EXERCISE DETAILS ::
The entries below are to be returned as written, with all pictures dropped.

[Source data]
○ ○ ○ ○ ○

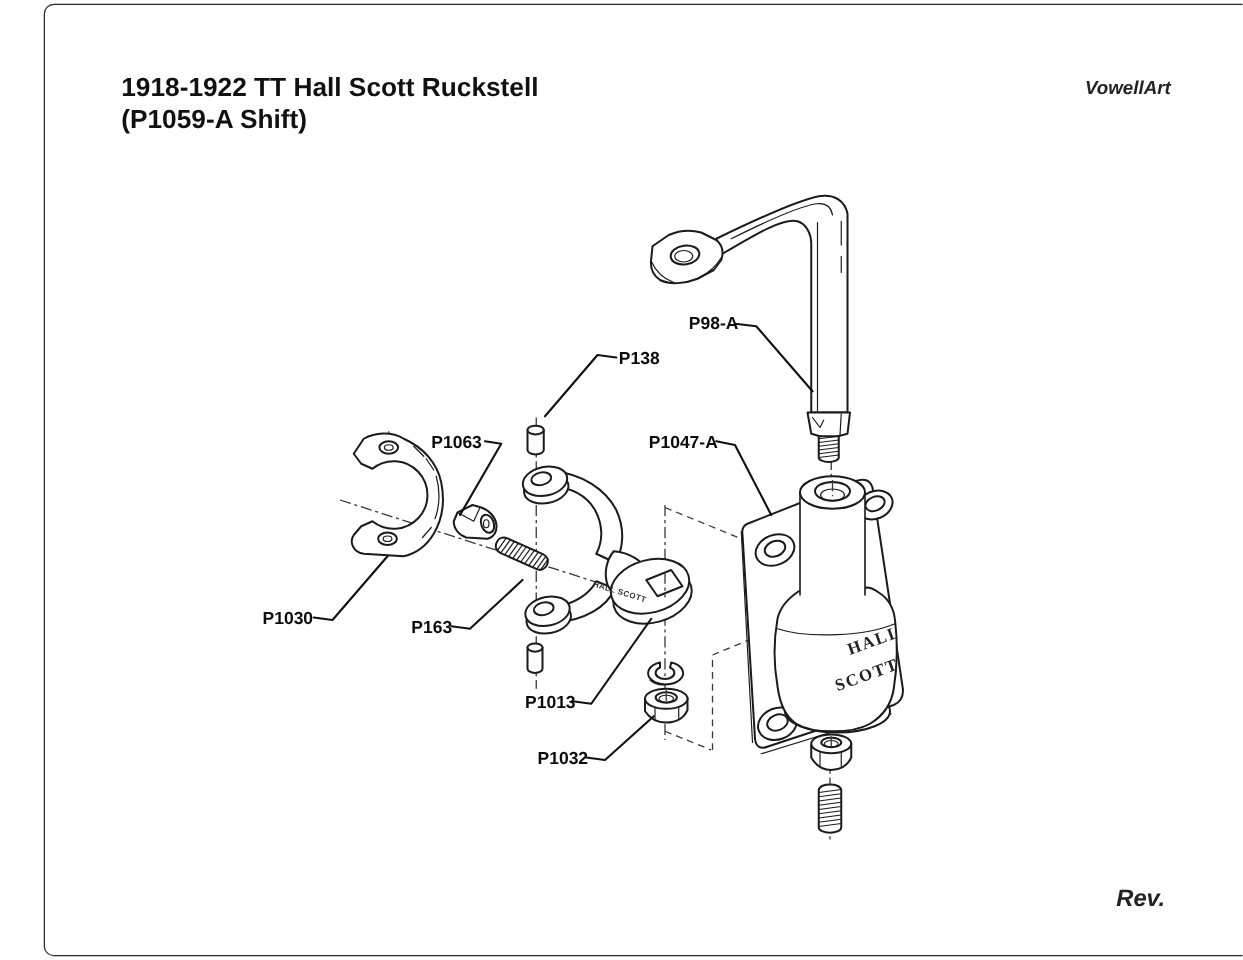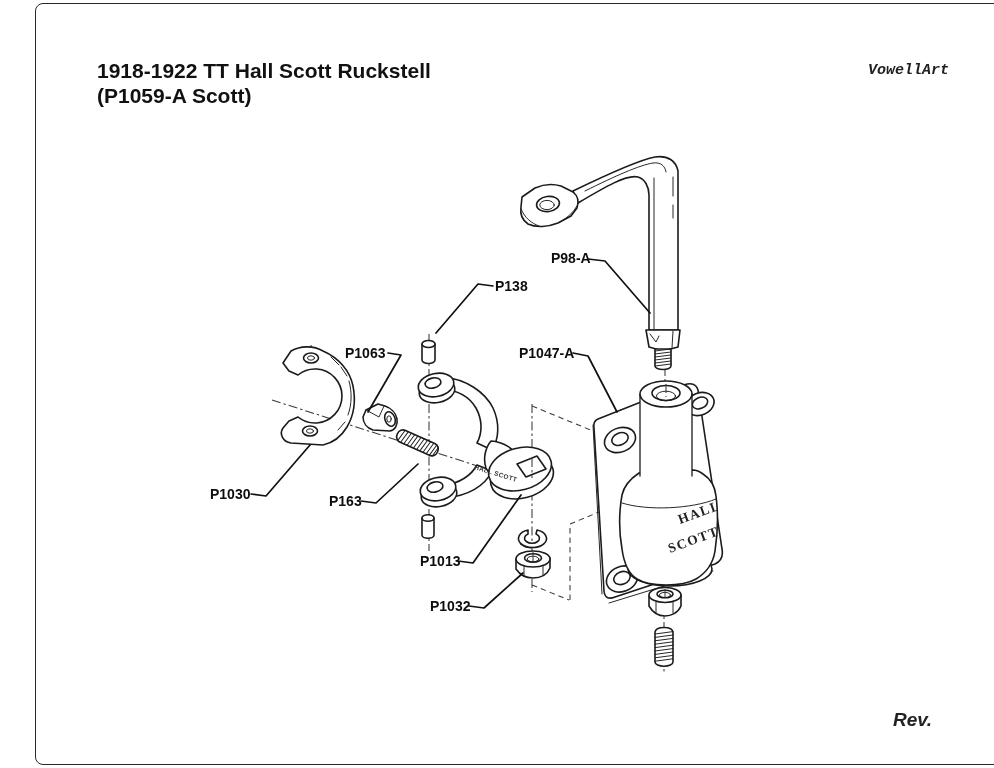"VowellArt" .artist { font-family: Liberation Mono, monospace -> none }
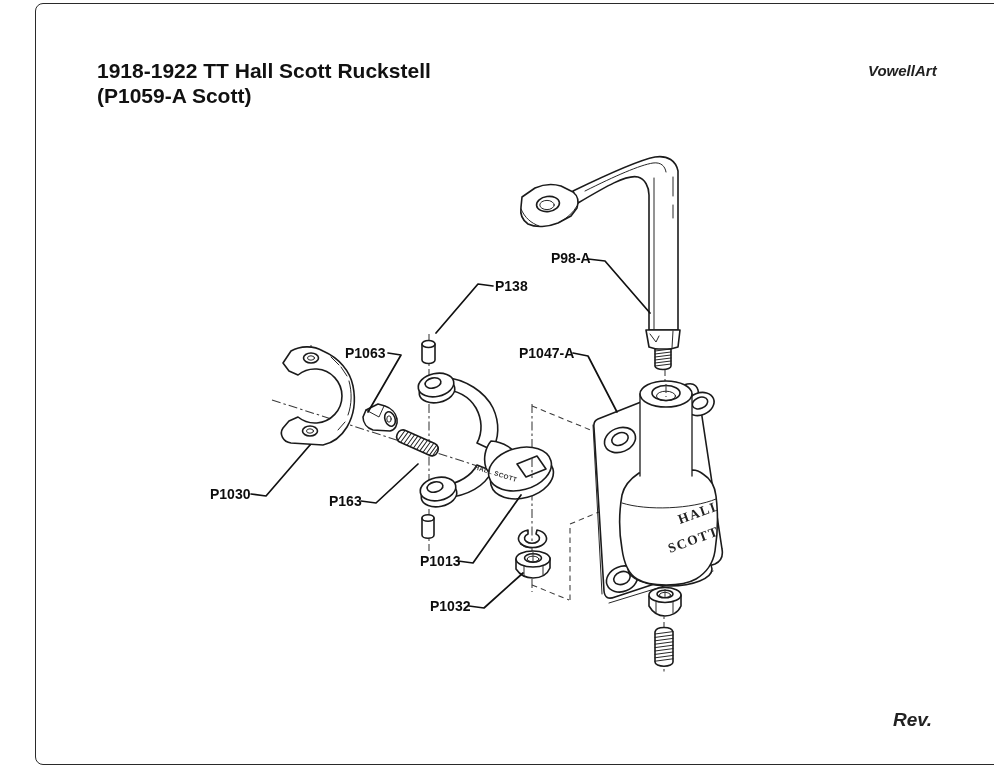"(P1059-A Scott)" div { text: Scott -> Shift }
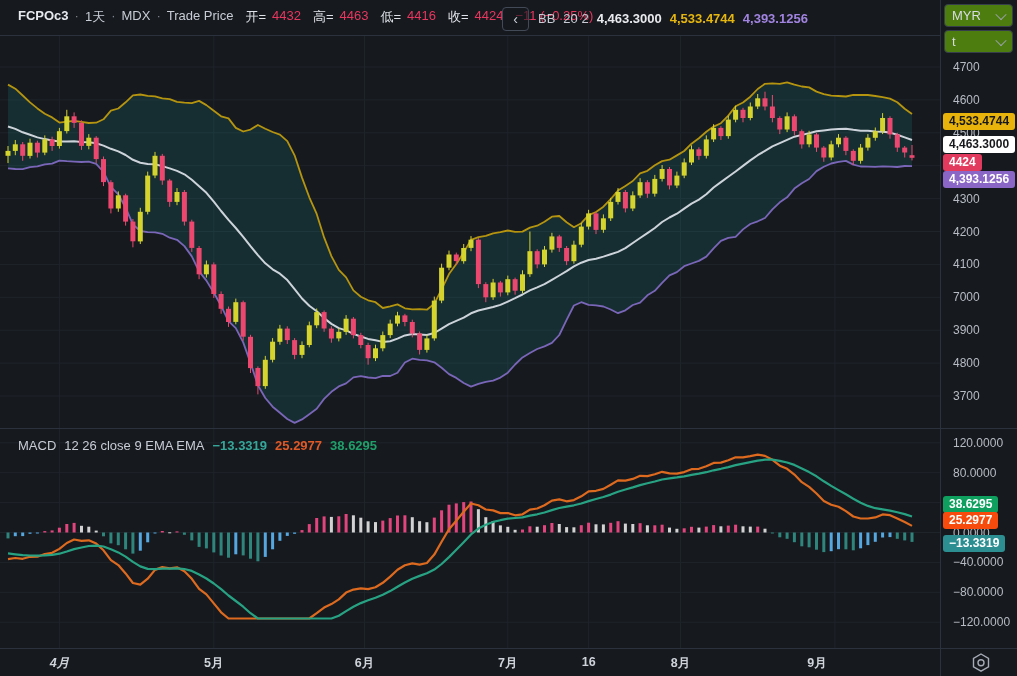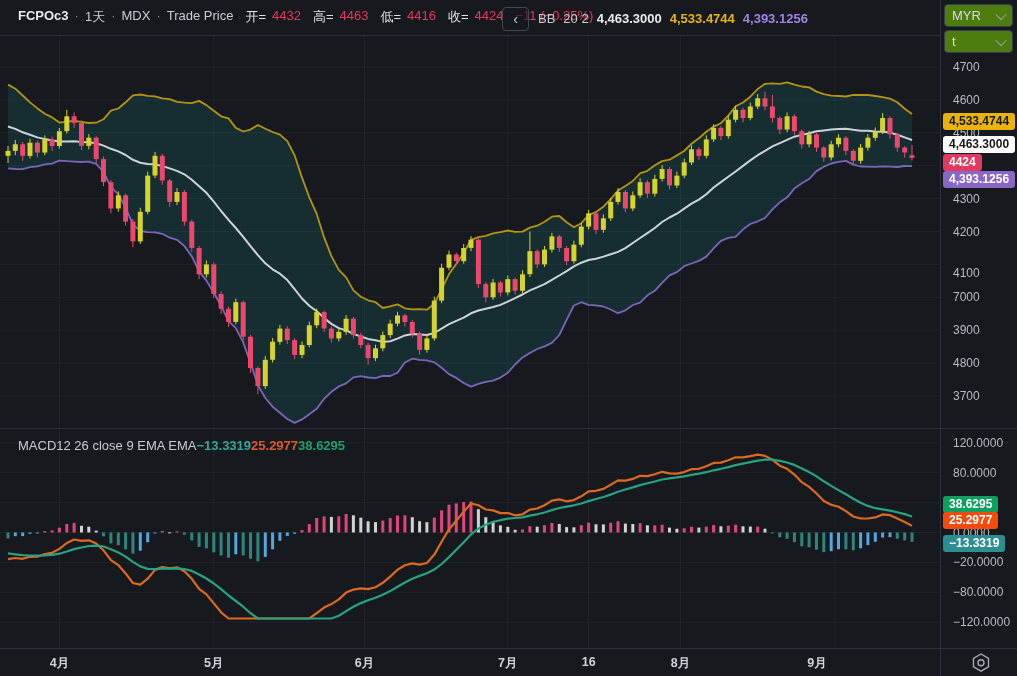"4100" div.axis-label { margin-top: 9px -> none }
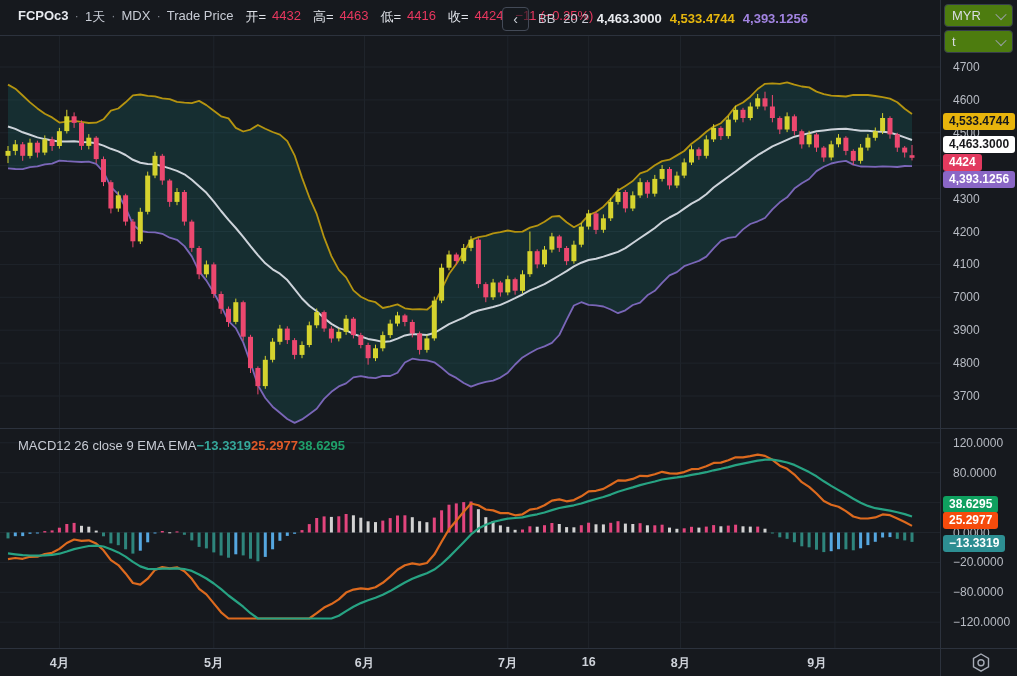"MACD" .macd-legend { gap: none -> 8px }
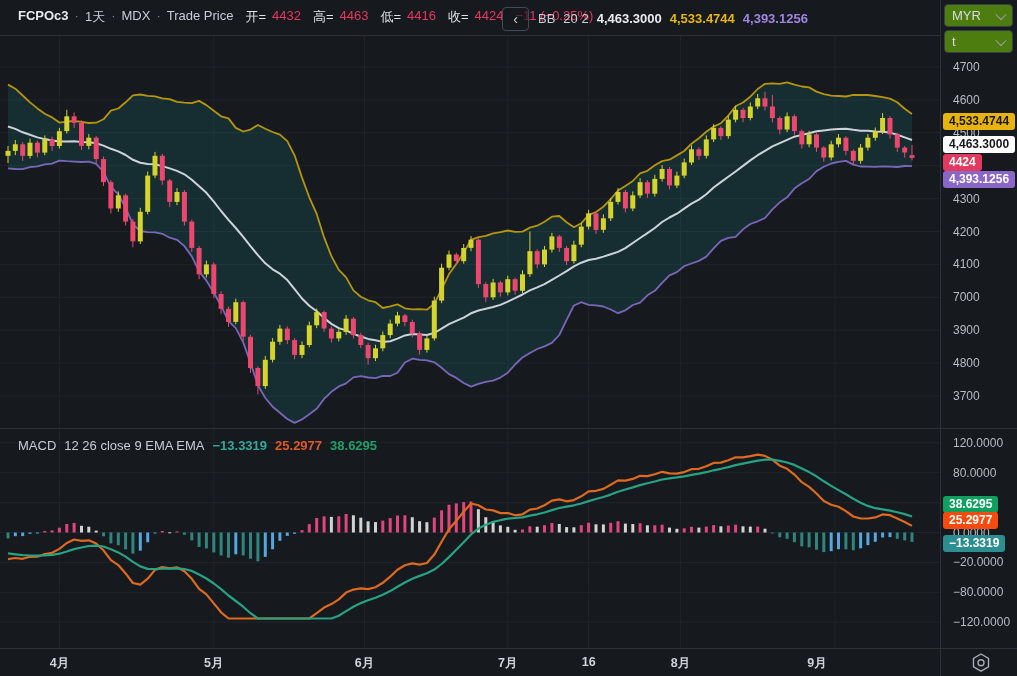"−20.0000" div.axis-label { text: 20.0000 -> 40.0000 }
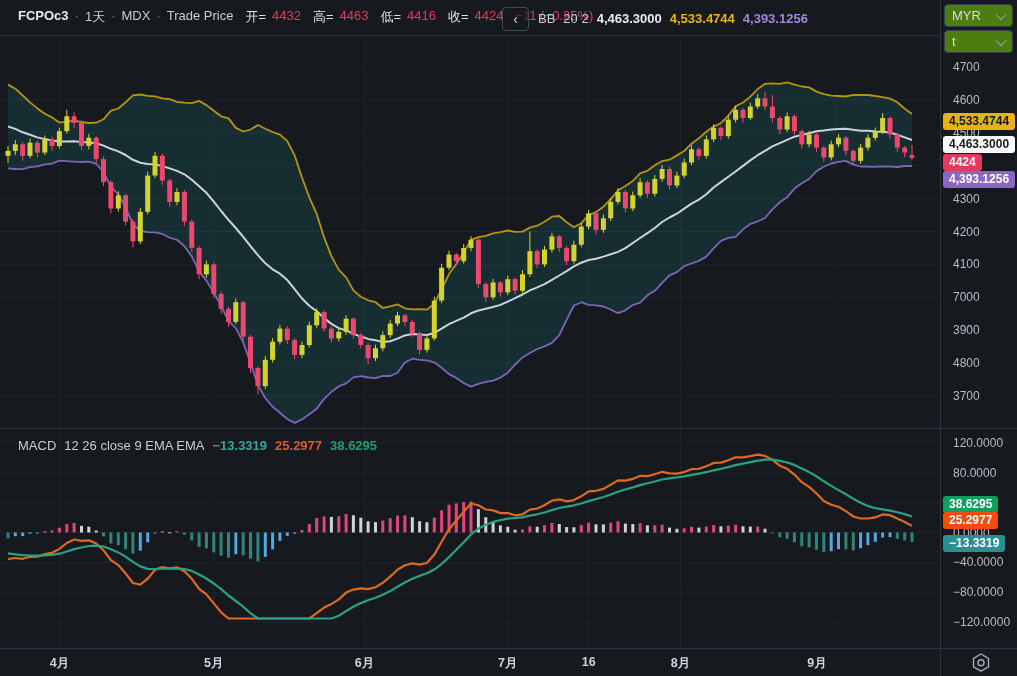"4月" div.time-label { font-style: none -> italic }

○ ○ ○ ○ ○

RESULT OF THIS TASK ::
"VowellArt" .artist { font-family: Liberation Mono, monospace -> none }
"(P1059-A Scott)" div { text: Scott -> Shift }
"4100" div.axis-label { margin-top: 9px -> none }
"MACD" .macd-legend { gap: none -> 8px }
"−20.0000" div.axis-label { text: 20.0000 -> 40.0000 }
"4月" div.time-label { font-style: none -> italic }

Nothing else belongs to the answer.